HOW TO COMPLETE THIS TASK: Would you please transcribe the data in full and exactly, excluding images?

[Data extracted from a collection]

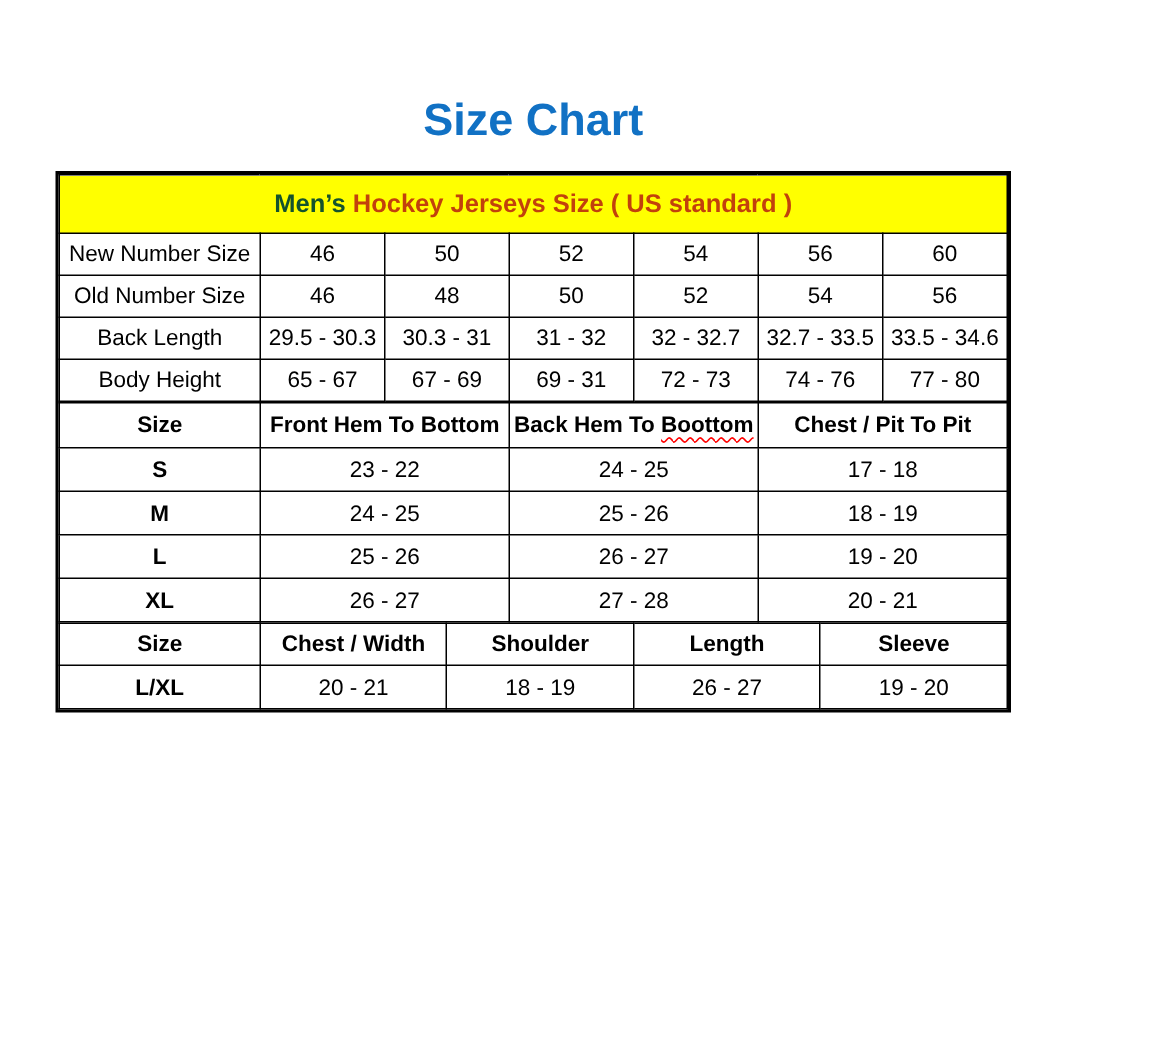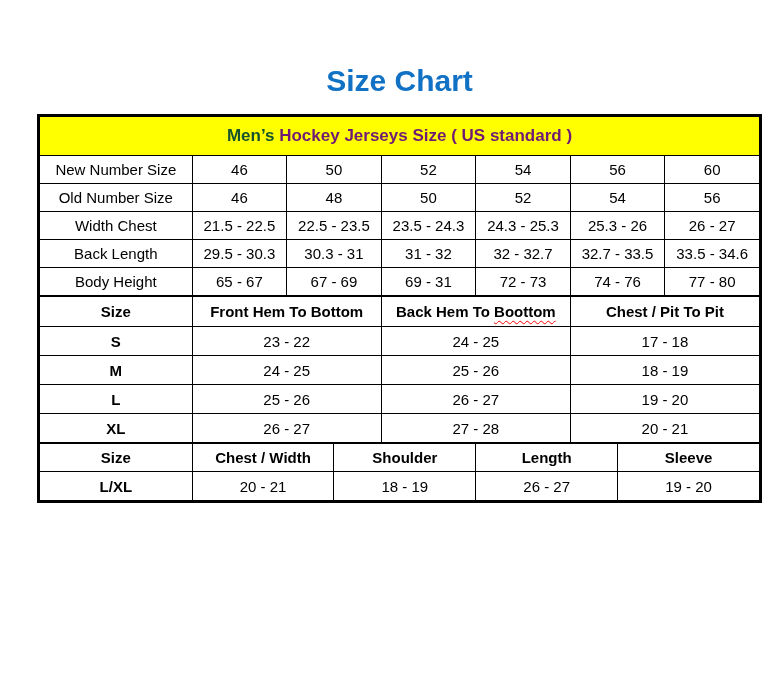--- a/index.html
+++ b/index.html
@@ -8,7 +8,7 @@
     font-family: "Liberation Sans", sans-serif;
     color: #000;
   }
-  .container { width: 725px; margin-left: 37px; }
+  .container { width: 637px; margin-left: 37px; }
   .page-title {
     margin: 0; padding-top: 64px; padding-bottom: 16px;
     text-align: center;

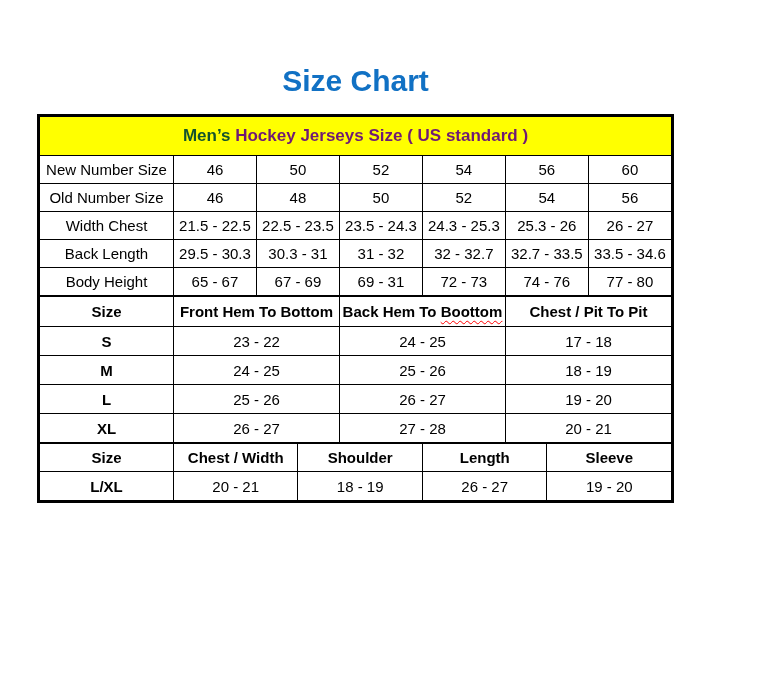--- a/index.html
+++ b/index.html
@@ -29,7 +29,7 @@
     font-size: 17px; font-weight: bold;
   }
   tr.band .hl { color: #14532d; }
-  tr.band .rest { color: #701a75; }
+  tr.band .rest { color: #c2410c; }
   th { font-weight: bold; }
   td.rlabel { font-weight: normal; }
   .h-band   { height: 39px; }

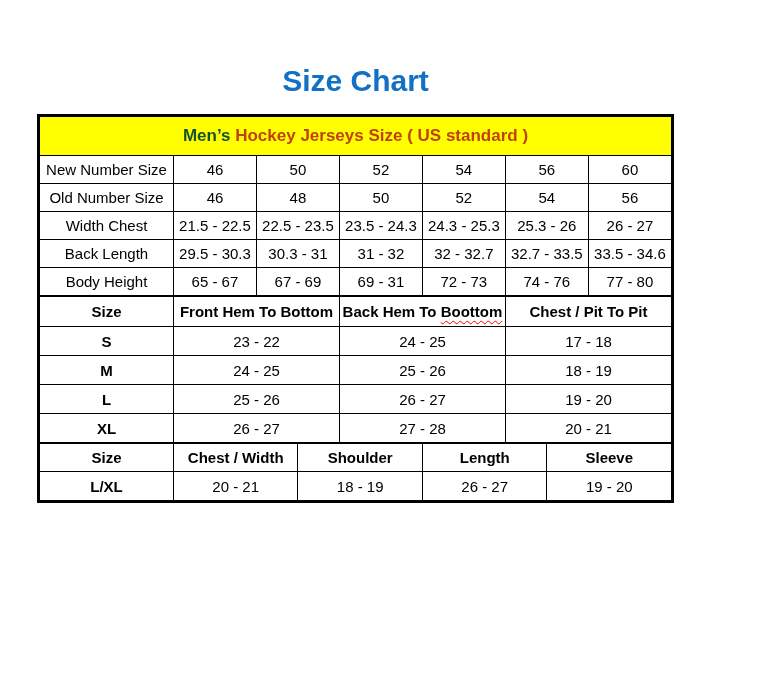--- a/index.html
+++ b/index.html
@@ -86,15 +86,6 @@
         <td>52</td>
         <td>54</td>
         <td>56</td>
-      </tr>
-      <tr class="h-row">
-        <td class="rlabel">Width Chest</td>
-        <td>21.5 - 22.5</td>
-        <td>22.5 - 23.5</td>
-        <td>23.5 - 24.3</td>
-        <td>24.3 - 25.3</td>
-        <td>25.3 - 26</td>
-        <td>26 - 27</td>
       </tr>
       <tr class="h-row">
         <td class="rlabel">Back Length</td>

EXERCISE SOLUTION:
--- a/index.html
+++ b/index.html
@@ -8,7 +8,7 @@
     font-family: "Liberation Sans", sans-serif;
     color: #000;
   }
-  .container { width: 725px; margin-left: 37px; }
+  .container { width: 637px; margin-left: 37px; }
   .page-title {
     margin: 0; padding-top: 64px; padding-bottom: 16px;
     text-align: center;

--- a/index.html
+++ b/index.html
@@ -29,7 +29,7 @@
     font-size: 17px; font-weight: bold;
   }
   tr.band .hl { color: #14532d; }
-  tr.band .rest { color: #701a75; }
+  tr.band .rest { color: #c2410c; }
   th { font-weight: bold; }
   td.rlabel { font-weight: normal; }
   .h-band   { height: 39px; }

--- a/index.html
+++ b/index.html
@@ -86,15 +86,6 @@
         <td>52</td>
         <td>54</td>
         <td>56</td>
-      </tr>
-      <tr class="h-row">
-        <td class="rlabel">Width Chest</td>
-        <td>21.5 - 22.5</td>
-        <td>22.5 - 23.5</td>
-        <td>23.5 - 24.3</td>
-        <td>24.3 - 25.3</td>
-        <td>25.3 - 26</td>
-        <td>26 - 27</td>
       </tr>
       <tr class="h-row">
         <td class="rlabel">Back Length</td>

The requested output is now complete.